For Potts compatibility \(\mu(a, b) = [a \neq b]\), no learnable parameters are needed.

Mean-field inference

We approximate the posterior \(P(\mathbf{x})\) by a fully factored \(Q(\mathbf{x}) = \prod_i Q_i(x_i)\) and minimize KL divergence. The update for each \(Q_i\) is

\[ Q_i(x_i = l) \;\propto\; \exp\!\left\{ -\psi_u(x_i = l) -\sum_{l' \in \mathcal{L}} \mu(l, l') \sum_{c} w^{(c)} \!\!\!\sum_{j \neq i}\!\! k^{(c)}(\mathbf{f}_i, \mathbf{f}_j) \, Q_j(l') \right\}. \]

Reading right to left:

  1. Message passing — for each kernel \(c\) and each label \(l'\), \(\tilde Q^{(c)}_i(l') = \sum_{j \neq i} k^{(c)}(\mathbf{f}_i, \mathbf{f}_j) Q_j(l')\). Stack across \(l'\): this is a Gaussian filter applied to the \(K\)-channel probability map \(Q\), excluding the self contribution.
  2. Weighted sum of kernels: \(\tilde Q_i = \sum_c w^{(c)} \tilde Q^{(c)}_i\).
  3. Compatibility transform: \(\hat Q_i(l) = \sum_{l'} \mu(l, l') \tilde Q_i(l')\) — a \(1{\times}1\) convolution across the label dimension. With Potts, \(\hat Q_i(l) = \tilde Q_i.\mathrm{sum}() - \tilde Q_i(l)\).
  4. Local update: \(Q_i \leftarrow \mathrm{softmax}(-\psi_u - \hat Q)\).
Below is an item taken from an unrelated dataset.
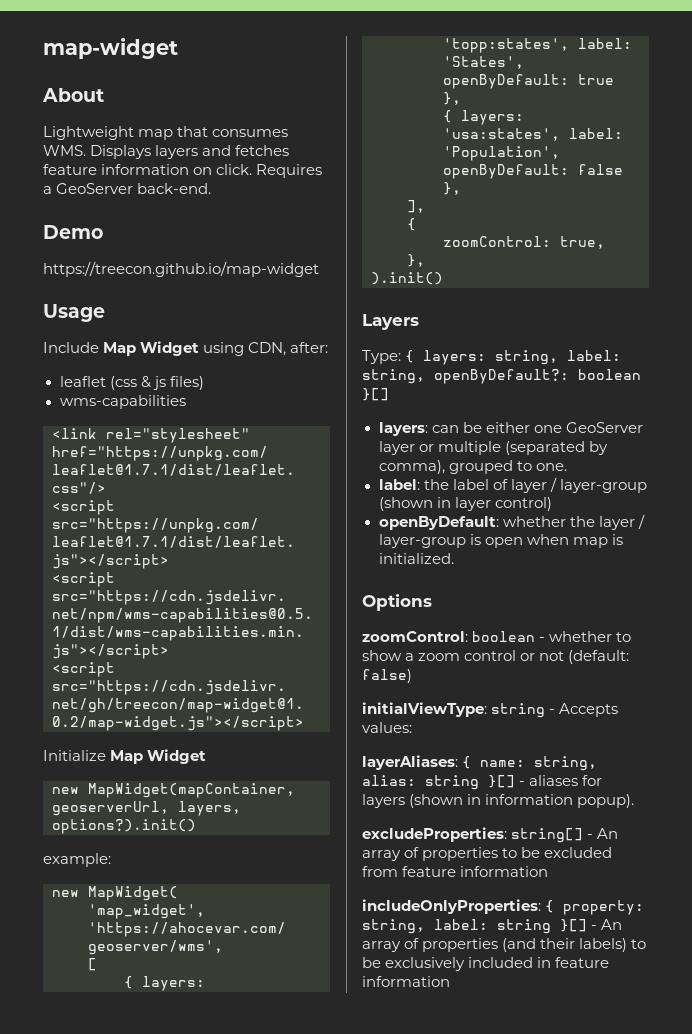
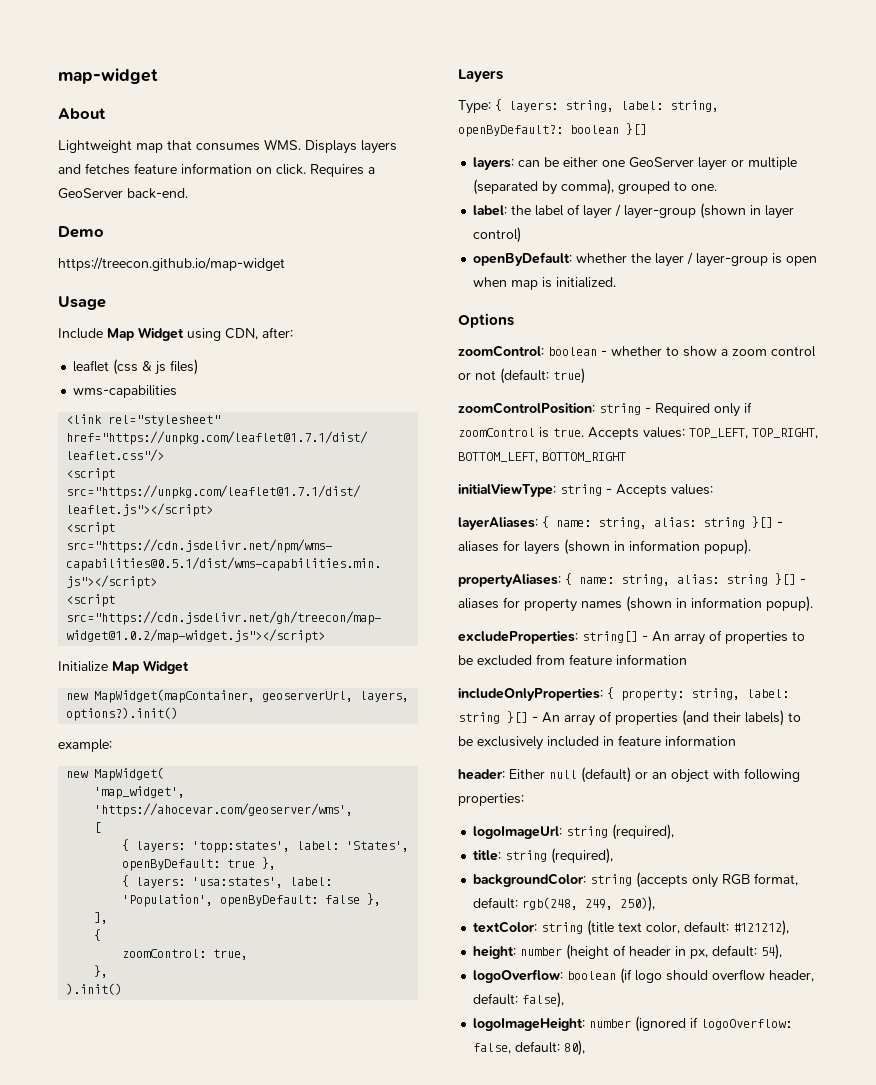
[362,669,412,683] false) -> [553,368,585,384] [458,402,752,417] [458,427,818,440] [458,452,626,463] true) // zoomControlPosition: string - Required only if zoomControl is true. Accepts values: TOP_LEFT, TOP_RIGHT, BOTTOM_LEFT, BOTTOM_RIGHT
(635, 801) none -> [458,573,806,587] [458,596,813,612] // propertyAliases: { name: string, alias: string }[] - aliases for property names (shown in information popup).
(450, 981) none -> [458,767,800,783] [458,793,524,806] [473,824,675,840] [473,848,614,864] [473,872,799,888] [473,896,656,912] [473,920,790,936] [473,944,783,960] [473,968,815,984] [473,992,565,1008] [473,1016,793,1032] [473,1040,586,1056] // header: Either null (default) or an object with following properties: // logoImageUrl: string (required), // title: string (required), // backgroundColor: string (accepts only RGB format, default: rgb(248, 249, 250)), // textColor: string (title text color, default: #121212), // height: number (height of header in px, default: 54), // logoOverflow: boolean (if logo should overflow header, default: false), // logoImageHeight: number (ignored if logoOverflow: false, default: 80),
Iterate 5–10 times. The whole loop is differentiable, so one can stack the mean-field iterations on top of a CNN and train end-to-end (CRF-as-RNN, Zheng et al. 2015).

Filtering as sparse convolution

Step 1 is the only expensive step, and it is exactly what bilateral filtering hardware was built for. For the appearance kernel, lift each pixel into 5D:

\[ \mathbf{u}_i \;=\; \bigl( x_i / \sigma_\alpha,\; y_i / \sigma_\alpha,\; r_i / \sigma_\beta,\; g_i / \sigma_\beta,\; b_i / \sigma_\beta \bigr) \;\in\; \mathbb{R}^5. \]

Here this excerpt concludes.